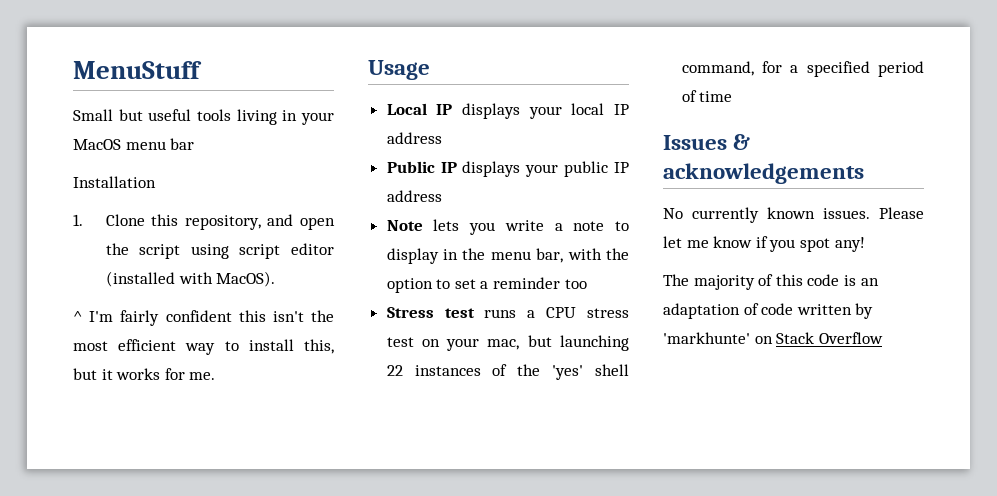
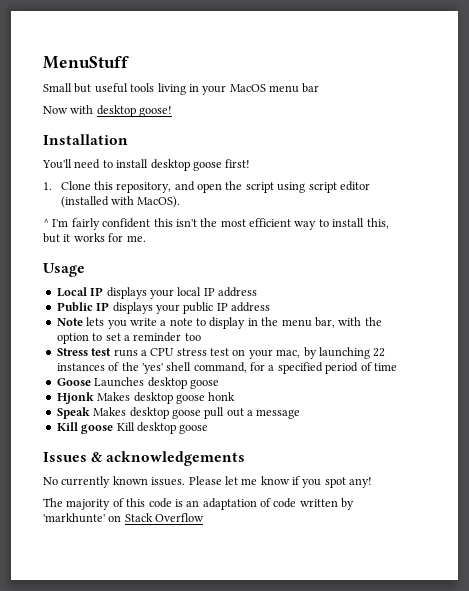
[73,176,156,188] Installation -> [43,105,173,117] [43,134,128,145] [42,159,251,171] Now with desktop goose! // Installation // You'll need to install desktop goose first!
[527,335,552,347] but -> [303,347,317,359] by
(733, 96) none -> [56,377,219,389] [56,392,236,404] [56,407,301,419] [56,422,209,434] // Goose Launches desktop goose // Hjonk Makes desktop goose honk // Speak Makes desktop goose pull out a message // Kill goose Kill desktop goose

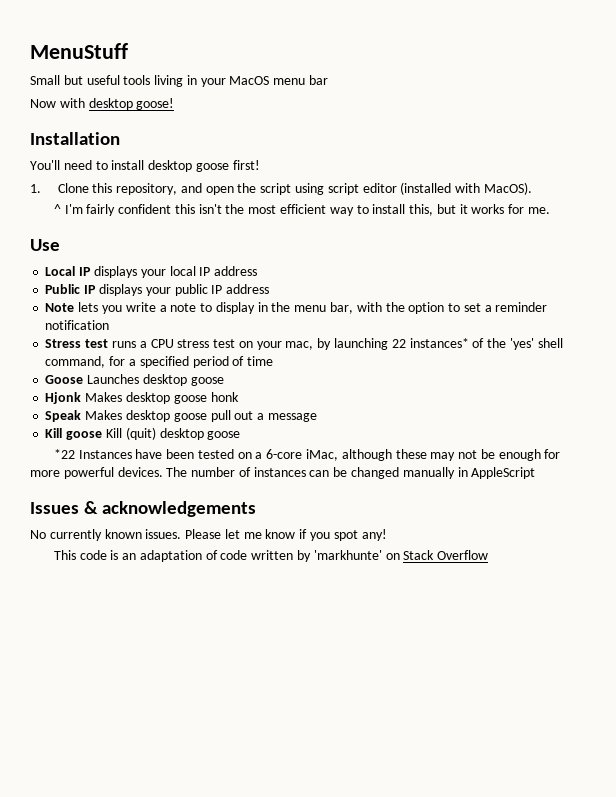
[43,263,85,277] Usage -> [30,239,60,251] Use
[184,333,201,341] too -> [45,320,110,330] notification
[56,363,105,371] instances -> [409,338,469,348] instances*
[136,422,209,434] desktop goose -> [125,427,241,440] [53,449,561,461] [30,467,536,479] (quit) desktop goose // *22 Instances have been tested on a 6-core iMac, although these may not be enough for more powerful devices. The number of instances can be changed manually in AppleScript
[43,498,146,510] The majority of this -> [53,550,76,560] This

→ ABOUT THIS TASK
Write everything in the records out exactly, apart from the pictures.

→ REPLY
[73,176,156,188] Installation -> [43,105,173,117] [43,134,128,145] [42,159,251,171] Now with desktop goose! // Installation // You'll need to install desktop goose first!
[527,335,552,347] but -> [303,347,317,359] by
(733, 96) none -> [56,377,219,389] [56,392,236,404] [56,407,301,419] [56,422,209,434] // Goose Launches desktop goose // Hjonk Makes desktop goose honk // Speak Makes desktop goose pull out a message // Kill goose Kill desktop goose

[43,263,85,277] Usage -> [30,239,60,251] Use
[184,333,201,341] too -> [45,320,110,330] notification
[56,363,105,371] instances -> [409,338,469,348] instances*
[136,422,209,434] desktop goose -> [125,427,241,440] [53,449,561,461] [30,467,536,479] (quit) desktop goose // *22 Instances have been tested on a 6-core iMac, although these may not be enough for more powerful devices. The number of instances can be changed manually in AppleScript
[43,498,146,510] The majority of this -> [53,550,76,560] This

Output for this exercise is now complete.